700 numéros, dont 300 comme abonné… cela mérite bien un billet ici ! Pour répondre à la question : pourquoi donc faut-il lire le Bulletin des Lettres?…
Le Bulletin des Lettres a été fondé en 1930. Il est publié à Lyon – une première caractéristique que j’apprécie, pas seulement parce que j’ai des liens avec cette ville, mais surtout parce que cela indique déjà une distance bienvenue par rapport au microcosme littéraire parisien. Durant de longues années, il fut édité à l’enseigne de la Librairie Lardanchet, dont je garde le souvenir du beau magasin lyonnais, à la rue Président Carnot. Hélas, la librairie finit par fermer. Un moment, l’on put craindre de la voir entraîner le Bulletin dans sa chute. Heureusement, il n’en fut rien. Et surtout, le Bulletin est parvenu à conserver son indépendance : il ne contient aucune publicité, il n’appartient à aucun groupe de presse ; publié par l’association des Amis du Bulletin des Lettres, il est son propre éditeur et n’a de comptes à rendre à personne. Ses rédacteurs sont tous bénévoles. Voilà qui devrait suffire déjà à le signaler à l’attention.
Quand je l’ai découvert, en 1978, la structure du bulletin était assez semblable : des chroniques et articles dans les premières pages, puis une “revue des livres nouveaux”, dans des catégories thématiques. La présentation était sobre – je ne dirais pas sévère, car je ne me suis jamais senti intimidé. Même si cette présentation était restée la même aujourd’hui, je serais toujours abonné et le lirais avec le même plaisir. Mais la rédaction a consenti de grands efforts de modernisation de l’aspect du Bulletin et a atteint aujourd’hui un résultat convaincant.
La couverture du Bulletin était verte en 1978 déjà. Avec un titre en noir. Le ton vert le marque toujours, mais il se décline de façon plus douce, moins austère, avec un bandeau vertical au fond gris, tandis que le titre joue sur une palette de couleurs et de caractères. Le sous-titre est simplement devenu : “Revue de critique littéraire”. La couleur a fait son apparition, créant un effet agréable au regard : depuis octobre 2010, la revue est en effet passée à la quadrichromie. Dans le numéro 699, la catégorie “Romans, récits, nouvelles” se décline en titres et sous-titres bleus ; ils sont verts dans la catégorie “Souvenirs, témoignages”, et ainsi de suite.
Notons que chaque numéro fait aussi place à des livres dans le domaine religieux, raison supplémentaire d’apprécier le Bulletin pour ceux qui s’intéressent à ces sujets.

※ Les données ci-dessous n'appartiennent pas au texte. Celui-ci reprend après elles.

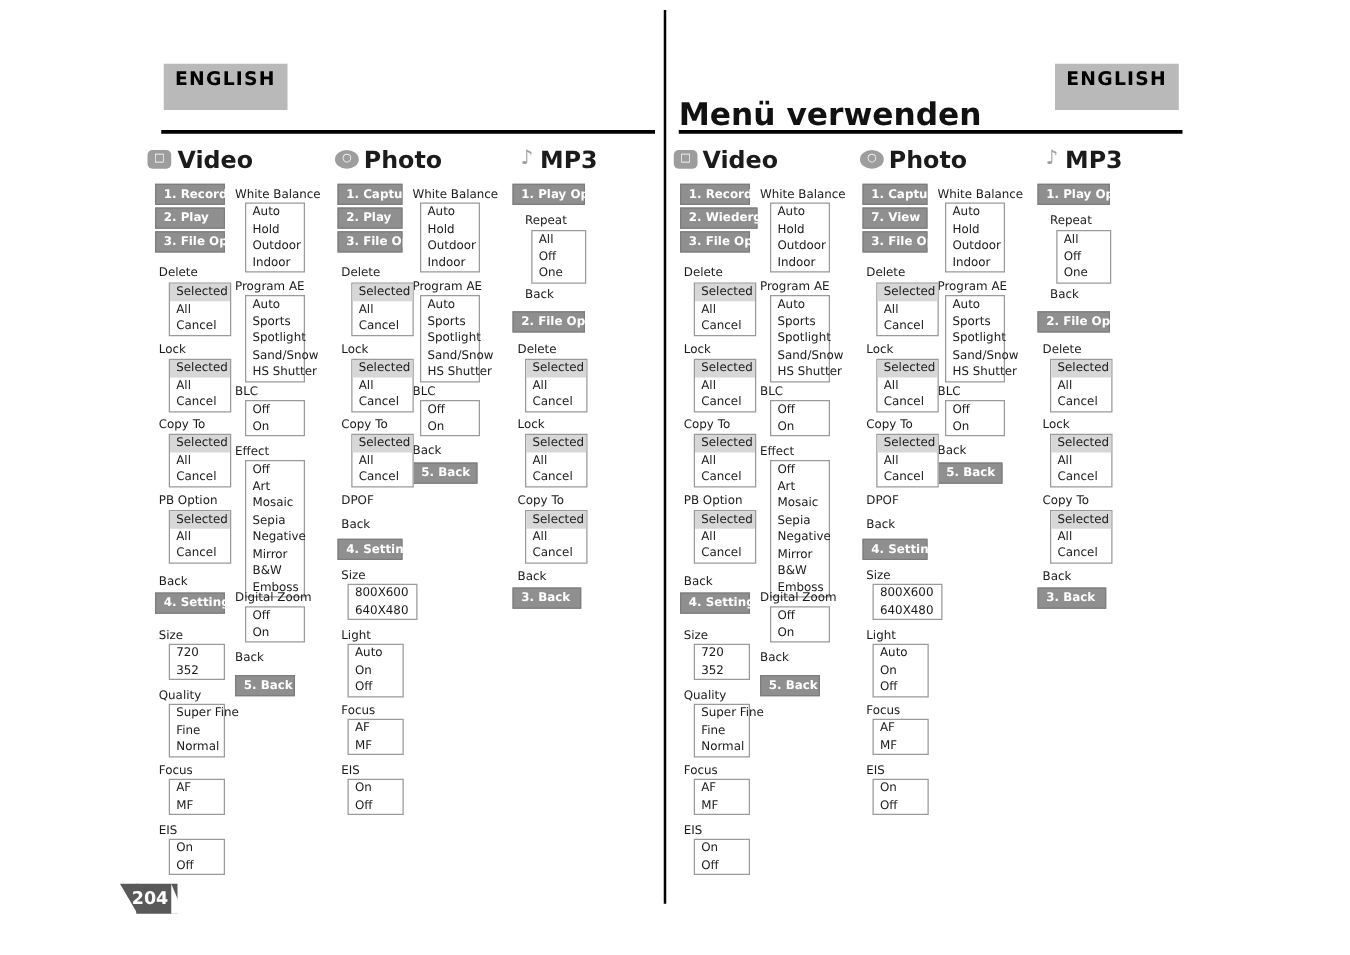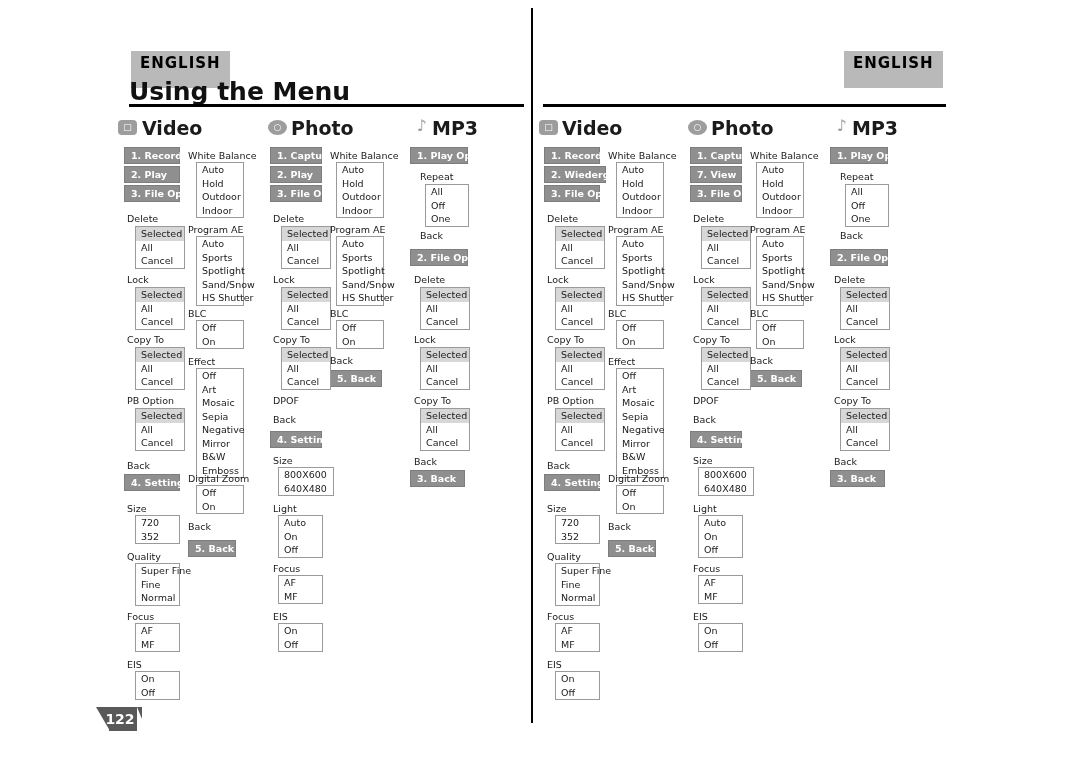"Using the Menu" div.heading { html: <div>Using the Menu</div> -> none }
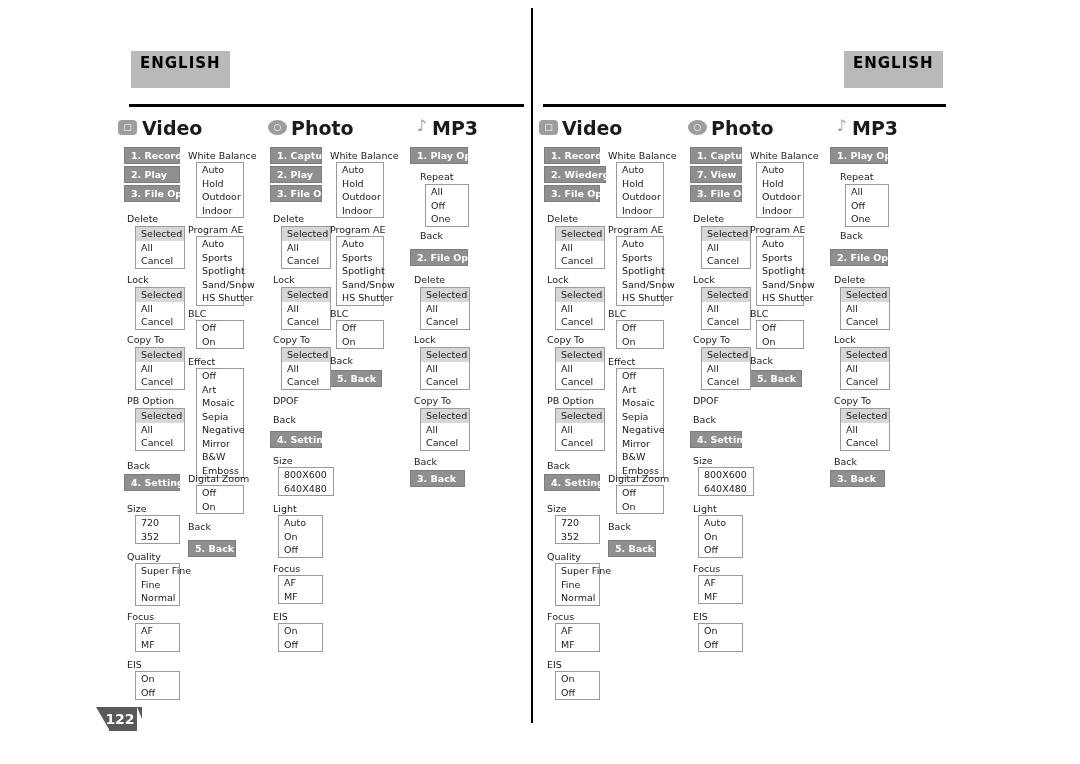"Menü verwenden" div.heading { html: none -> <div>Menü verwenden</div> }
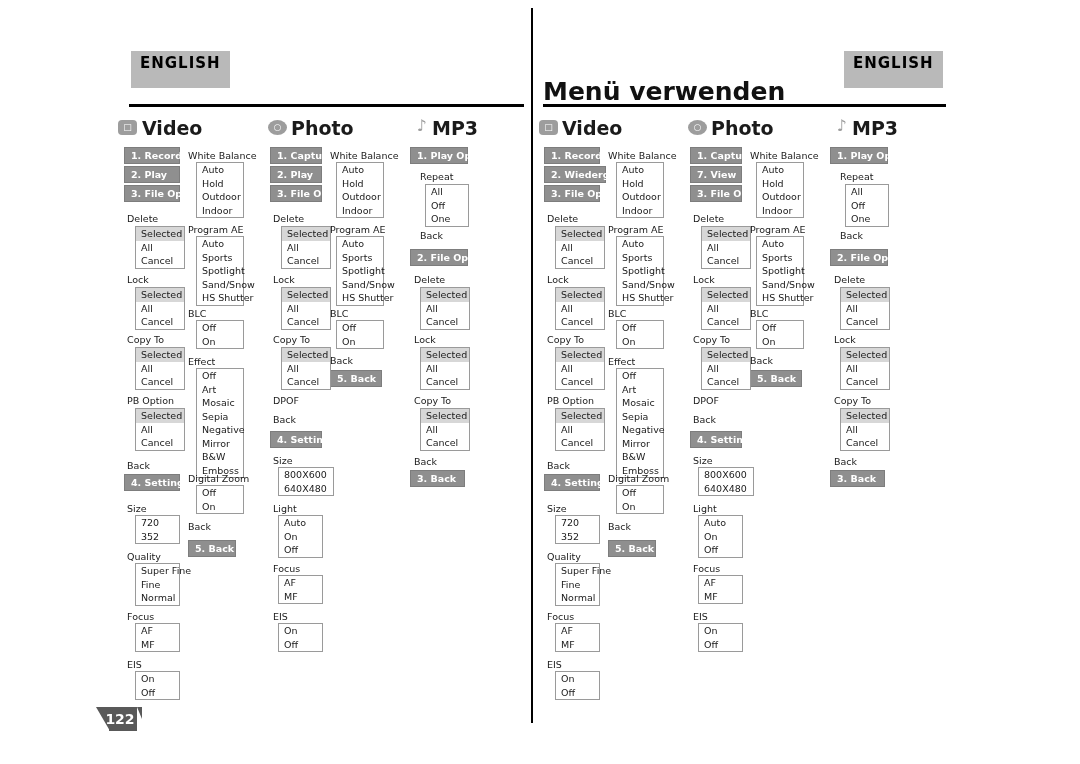"122" div.num { text: 122 -> 204 }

Si je lis toujours avec le même plaisir le Bulletin des Lettres depuis 300 numéros, ce n’est pas simplement par sympathie pour une revue lyonnaise et indépendante. La vraie raison de mon attachement à cette revue est la sûreté de jugement de ses rédacteurs. Comme nous tous, je n’ai le temps de lire qu’une infime partie de la production littéraire. Je lis surtout des ouvrages universitaires, nombre d’entre eux en anglais. A regret, je ne lis que peu de romans, par exemple. Cependant, grâce au Bulletin des Lettres, je puis non seulement me tenir au courant des livres récents, mais aussi repérer des titres qui mériteraient mon attention, ou des livres à offrir.
Les rédacteurs du Bulletin des Lettres ne prennent aucun plaisir à étriper des auteurs ou à régler des comptes : les critiques s’efforcent à des jugements équilibrés et s’attachent souvent à relever les aspects dignes d’attention dans un ouvrage. Je relève, dans le numéro 699, des conclusions nuancées telles que : “Lecture instructive, aidée par de nombreuses cartes, indispensables. L’ensemble est tout de même un peu massif”; ou encore : “Quelques fautes de langue, çà et là, n’ôtent rien au mérite de ce court roman, riche aussi d’heureuses formules.”
En même temps, ils n’hésitent pas à se montrer sévères quand un ouvrage le mérite. Toujours dans le même numéro : “Bref, je n’ai pas aimé, et c’est un euphémisme.”
En général, je sais que je puis faire confiance aux avis des rédacteurs du Bulletin : d’autant plus qu’ils ne cèdent guère aux modes du temps. Seule la qualité compte pour eux. En outre, certains d’entre eux sont chevronnés et leur expérience leur confère un jugement d’autant plus sûr : trois des auteurs de revues de livres dans le numéro 399 figurent toujours parmi les signataires de comptes rendus du numéro 699 (Pierre Bérard, Henri Hours et Bernard Plessy). Bel exemple de persévérance au service des lecteurs.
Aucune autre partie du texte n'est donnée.